Employers, insurers bet on cutting medication copays

Extra costs are offset by eventual savings on medical crises for chronically ill workers

Published: Sunday, May 20 2007 12:32 a.m. MDT

Desperate for ways to curb soaring health-care costs, a groundswell of employers and health insurers are turning to a radically different approach: motivate patients to take not just the cheapest medicines, but the ones they need the most.

Over the past decade, health plans have sought to save money by shifting costs onto workers and encouraging them to use lower-cost generics. But the new model — which involves lowering or eliminating copayments on medications for chronic illnesses — makes better medical sense. And it may save even more money by preventing costly health crises down the road. For instance, a heart-attack patient who no longer has to pay for a costly but essential blood thinner is more likely to take it regularly — and reduce the chances of a second attack or eventual surgery.
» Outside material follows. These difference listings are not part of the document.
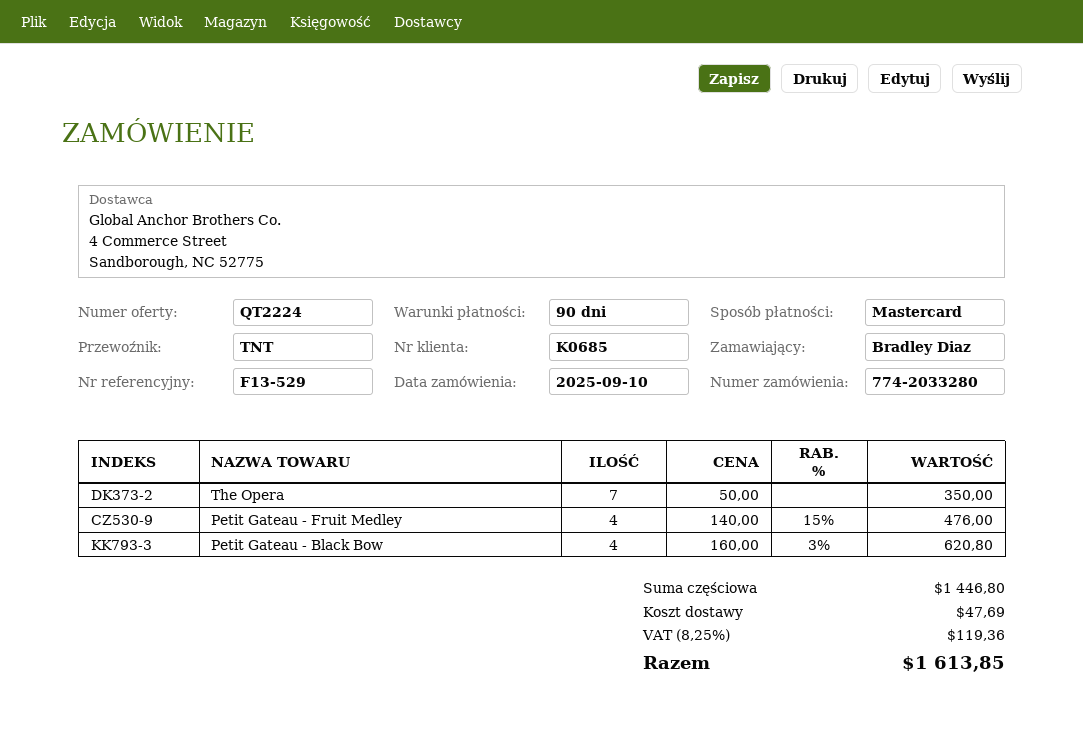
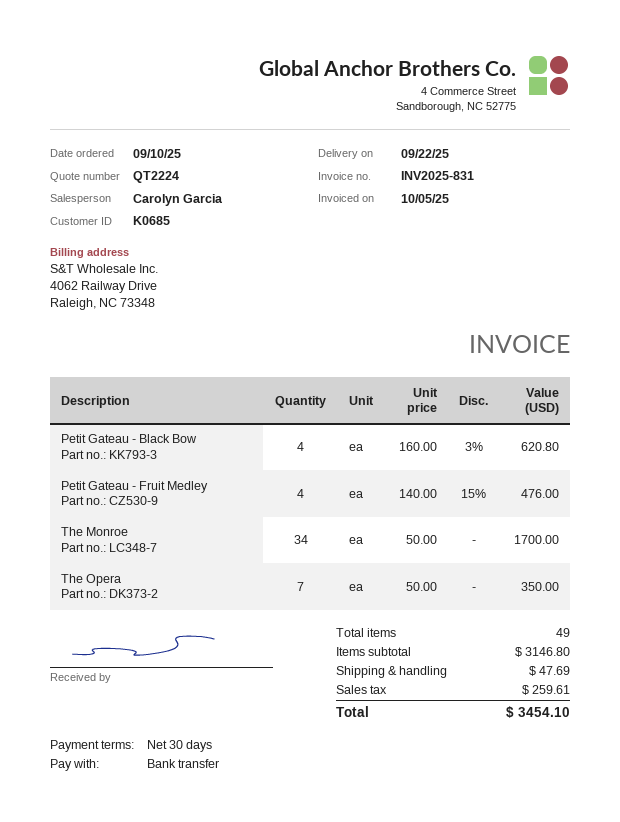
payment terms: 90 days -> 30 days
payment method: Mastercard -> bank transfer
The Monroe: none -> 34 x 50.00 = 1700.00
subtotal: 1446.80 -> 3146.80
tax: 119.36 -> 259.61
total: 1613.85 -> 3454.10

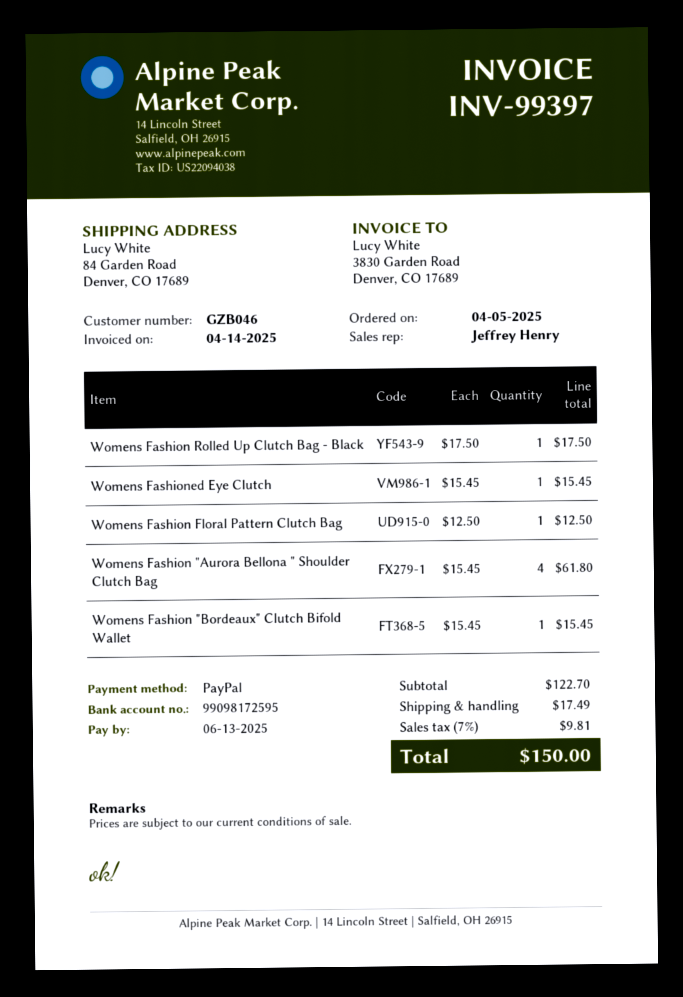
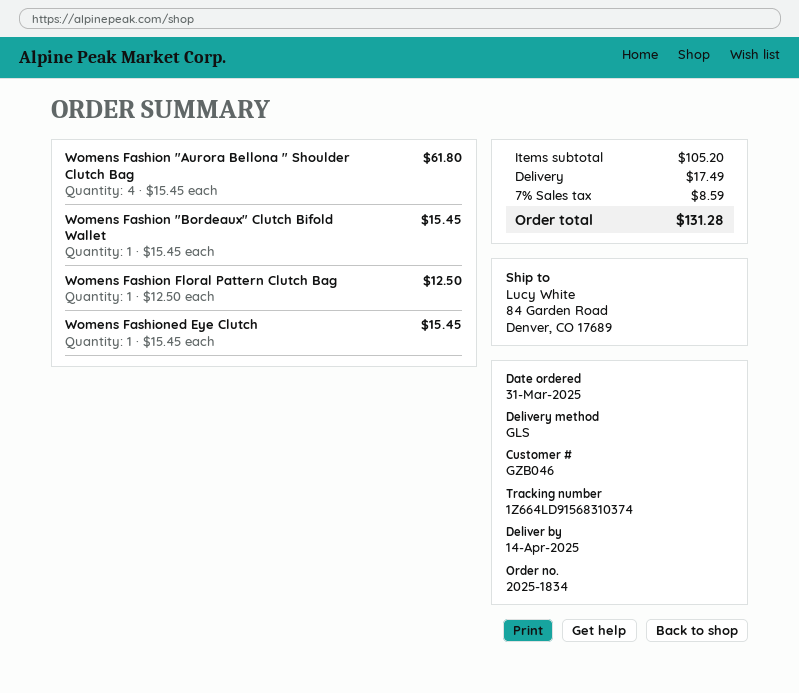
order date: 2025-04-05 -> 2025-03-31
Womens Fashion Rolled Up Clutch Bag - Black: 1 x 17.50 = 17.50 -> none
subtotal: 122.70 -> 105.20
tax: 7% = 9.81 -> 7% = 8.59
total: 150.00 -> 131.28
Employers such as Marriott International Inc., Procter & Gamble Co. and Eastman Chemical Co. have now reduced or eliminated copayments for drugs for certain chronic conditions, such as heart disease. Pitney Bowes Inc., which already gives away diabetes and asthma drugs, has lowered copays this year for osteoporosis treatments, anti-seizure medications and prenatal supplements. For diabetics and heart-attack patients, it has made cholesterol-lowering statins free. And at least one major insurer, Aetna Inc., is studying whether to implement the approach with certain drugs and patients across its health plans.

Behind the about-face is mounting evidence that higher copayments may not make long-term economic sense. While they've curbed drug spending in the short run, studies show they've also discouraged some people from taking essential medicines. A 2004 Rand Corp. study of more than 80 corporate and commercial health plans, for instance, showed that chronically ill people used to taking regular drugs cut their medications by between 8 percent and 23 percent when their copays were doubled.

In rethinking copays, employers and health plans have targeted conditions like diabetes and heart disease in part because chronic illnesses are major drivers of the overall rise in health-care costs. These patients are also among the most vulnerable to costly medical complications — and, at the same time, it's relatively easy to monitor their drug regimens to help manage the illnesses.

Early experiments with providing free drugs for chronic disease have produced results — reducing costs and helping people stay out of the hospital and emergency rooms. Pitney Bowes says it now spends 19 percent less annually for each asthma patient than it did six years ago, before it eliminated those copays.